To me, and to many, Sonoma Mountain is a powerful spiritual place.   A journey to any one of Lafferty's plateaus lifts one to a perspective that is whole, dramatic, complete, and beautiful.  This perspective opens us up to a direct sensual experience of the grand space and context in which we are living, evolving and growing- for better and/or  for worse.  From the ancient volcanic highlands of Sonoma Mtn I can see the wetlands and marsh surrounding the serpent-like branches of the Petaluma estuary;  the coastal hills and ridges, including Mt Tam, Big Rock Ridge, and Olompali to the southwest ;  Mt Diablo, San Francisco, Berkeley and Oakland to the south. One can also see  the creeks, valleys and oak groves of the lands to the west of Petaluma -- all the way to the ocean on a clear day.  This view extends to the northern reaches of the Petaluma Valley all the way to Rohnert Park and on to the hills of Sebastopol.  One can clearly see the gap in the coastal range that allows the entrance of the ocean winds which keep the Petaluma area cool.  One sees the eagles, hawks and vultures soaring and circling overhead, and the graceful deer, whose ability to leap over fences has made them delightful  survivors in spite of their gentle nature. Unending subtleties of perception unfold from here.

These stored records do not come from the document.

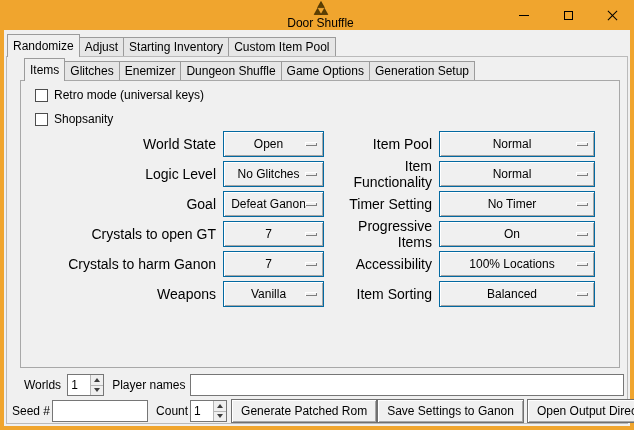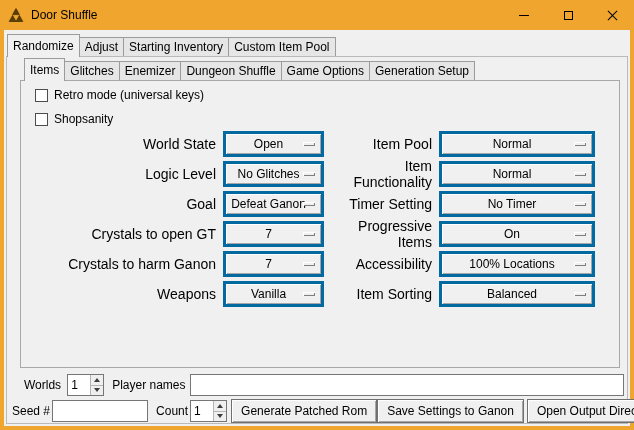--- a/index.html
+++ b/index.html
@@ -12,7 +12,7 @@
   }
 
   
-  .titlebar { position:absolute; left:0; top:0; width:634px; height:30px; display:flex; align-items:center; }
+  .titlebar { position:absolute; left:0; top:0; width:634px; height:30px; display:flex; align-items:center;flex-direction:column; }
   .app-icon { width:16px; height:16px; margin-left:8px; }
   .title-text { margin-left:7px; font-size:12px; color:#000; }
   .win-controls { position:absolute; right:0; top:0; height:30px; display:flex; }

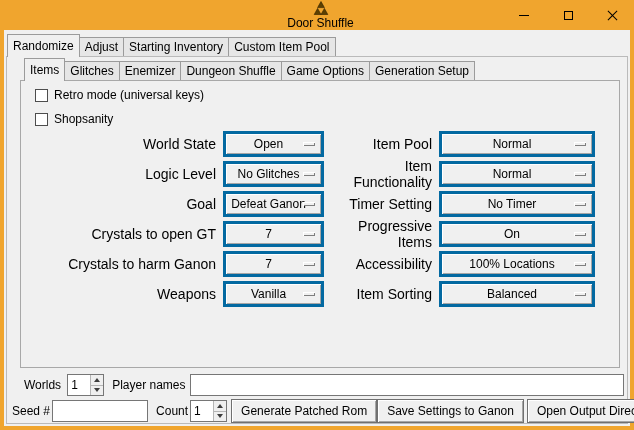--- a/index.html
+++ b/index.html
@@ -56,7 +56,7 @@
   .wr { width:108px; text-align:right; }
   .optmenu {
     position:relative; height:26px; background:#f0f0f0;
-    border:3px solid #0369a1;
+    border:1px solid #0369a1;
     box-shadow: inset 1px 1px 0 #ffffff, inset -1px -1px 0 #a6a6a6;
     cursor:default;
   }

As natural design would have it, a couple of weeks after these first encounters, the sale of Lafferty came up on the agenda of the Petaluma City Council. I called every community leader I could think of to tell them what I knew about the issue. I went to the City Council meeting on May 4th, 1992 and spoke about the beauty of Lafferty and the wisdom of holding it for the common good-  noting that Lafferty was an integral part of our landscape, and described my experience as best I could.  Not many people had seen Lafferty at that point, including most of the council members. Don Waxman, who had accompanied me on my second hike; and Carol Barlas, who had somehow heard about the issue, spoke for holding and opening Lafferty as well.

There was an immediate reaction and polarization among those discussing the issue. Some wanted the money and some wanted Lafferty itself.  The Petaluma Argus Courier picked up the story immediately and ran the first of many front page Lafferty articles, covering the council meeting in their May 5th  issue.  We had just lost the battle to stop the outlet mall from building in the upper Petaluma River floodplain and now Lafferty had emerged as the hot issue of the day.

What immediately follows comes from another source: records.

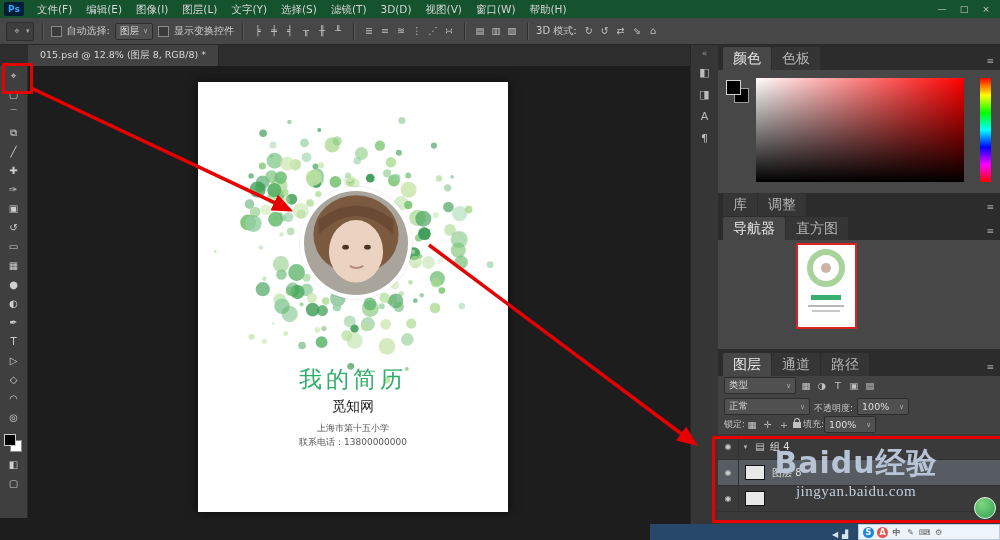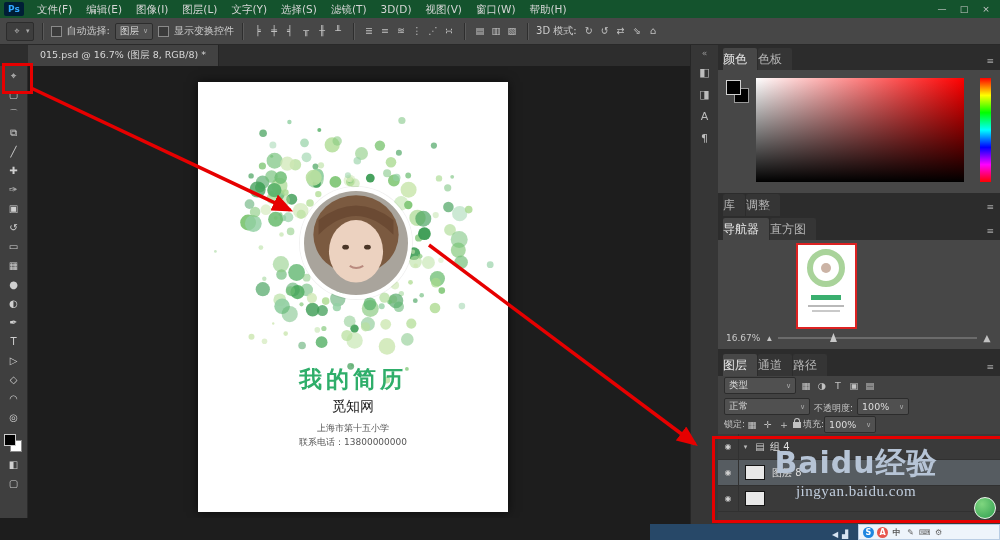--- a/index.html
+++ b/index.html
@@ -226,7 +226,7 @@
 
   <div class="tabbar">
     <div class="doctab">
-      <span>015.psd @ 16.7% (图层 8, RGB/8) *</span>
+      <span>015.psd @ 12.8% (图层 8, RGB/8) *</span>
     </div>
   </div>
 

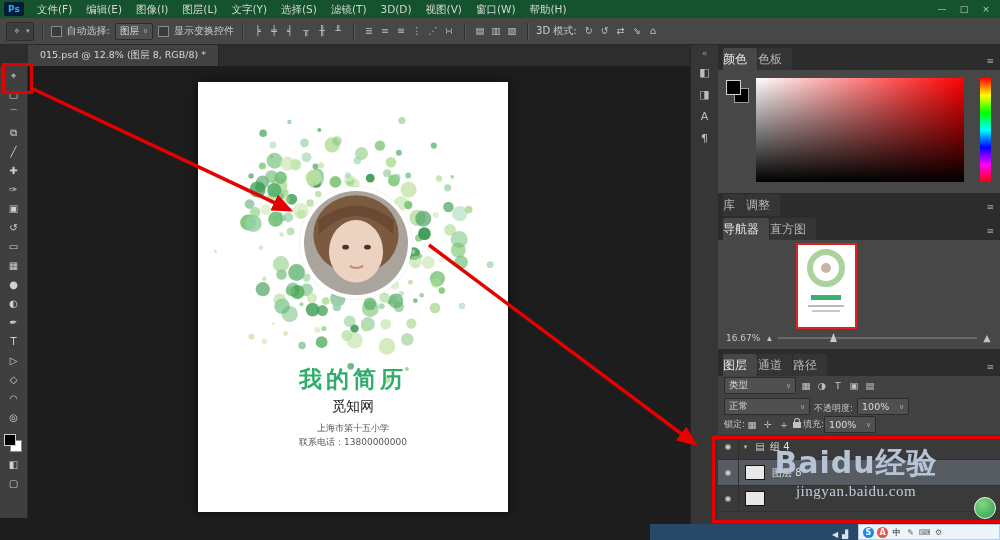--- a/index.html
+++ b/index.html
@@ -67,7 +67,7 @@
   .panels{position:absolute;left:718px;top:45px;width:282px;height:495px;background:#2c2c2c;}
   .ppanel{position:absolute;left:0;width:282px;}
   .phead{height:19px;display:flex;align-items:flex-end;padding-left:5px;background:#2c2c2c;position:relative;}
-  .ptab{padding:3px 10px 2px 0;background:#353535;color:#b5b5b5;font-size:12px;margin-right:1px;
+  .ptab{padding:3px 10px 2px 10px;background:#353535;color:#b5b5b5;font-size:14px;margin-right:1px;
     border-radius:2px 2px 0 0;cursor:default;}
   .ptab.active{background:#474747;color:#e8e8e8;}
   .pmenu{position:absolute;right:6px;bottom:4px;font-size:9px;color:#a5a5a5;}

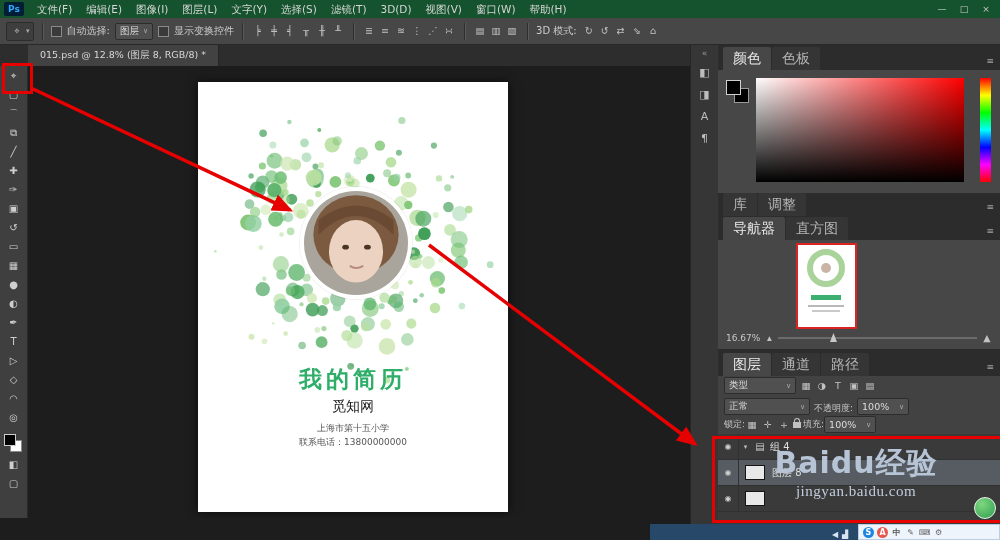--- a/index.html
+++ b/index.html
@@ -495,14 +495,6 @@
           <span class="navbar2"></span>
           <span class="navbar3"></span>
         </div>
-        <div class="navfoot">
-          <span>16.67%</span>
-          <span class="gicon" style="width:8px">▴</span>
-          <span class="navtrack">
-            <span class="navthumbslider"></span>
-          </span>
-          <span class="gicon" style="width:10px">▲</span>
-        </div>
       </div>
     </div>
 

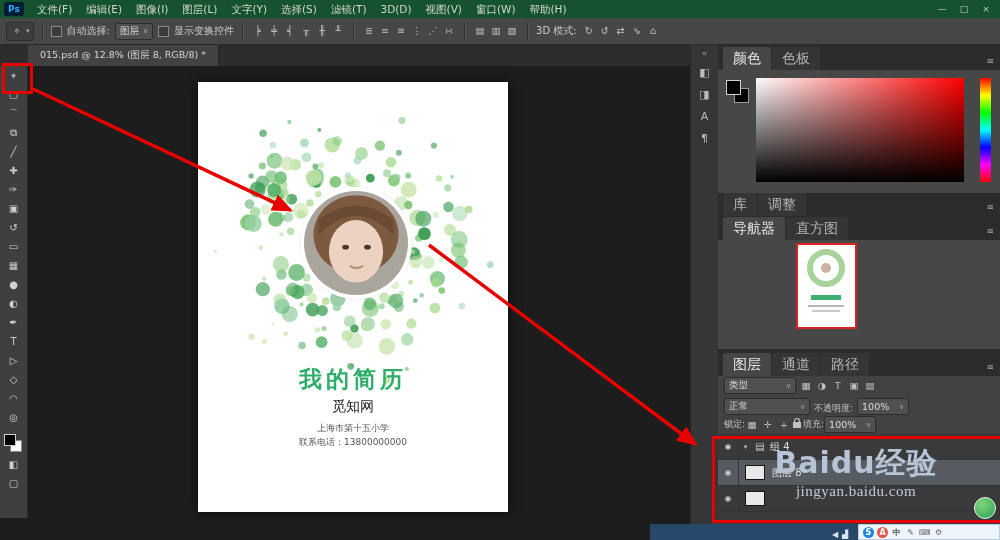--- a/index.html
+++ b/index.html
@@ -53,7 +53,7 @@
   .photo{position:absolute;left:102px;top:105px;width:104px;height:104px;border-radius:50%;
     border:4px solid #ffffff;overflow:hidden;box-shadow:0 0 0 1px rgba(0,0,0,0.06);}
   .rtitle{position:absolute;left:0;top:282px;width:100%;text-align:center;font-size:23px;
-    font-weight:bold;letter-spacing:4px;}
+    font-weight:normal;letter-spacing:4px;}
   .rorg{position:absolute;left:0;top:316px;width:100%;text-align:center;font-size:14px;color:#1c1c1c;}
   .rline{position:absolute;left:0;width:100%;text-align:center;font-size:9px;color:#555555;}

It has remained a hot issue till this very moment as wave after wave of public participation has continued to rise in Lafferty's defense.  The public instinctively knows they need Lafferty and that it is a vital and important place for the south county inhabitants of all species including occassional humans.  What we have before us now is a chance to be creative with our collective intelligence, and to secure Lafferty for the present and future generations. When we allow the blocking of access to wild nature, and the destruction of the natural pathways that connect the various parts of our landscape, we end up with an angry and frustrated public.

If we really want to hear and respect the future, we should ask the youth what they think.  Simply describe the issue we are facing here if they are not aware of it already, and ask them their opinion on how to remedy the situation.  We have to be honest, humble, open, and somewhat courageous to hear the message and respond with integrity. It is only a cold pragmatism born in a fearful constricted posture that would block out the natural cry of the community heart.

I ended by asking the supervisors to support Lafferty Park with OSD funds with would help protect and open Lafferty.   They buckled (except for Mike Reilly-blessings be upon him) under fear of legal action by Peter Pfendler, who still wants control, and turned us down.  The stalemate continues as we all contemplate nature's next move.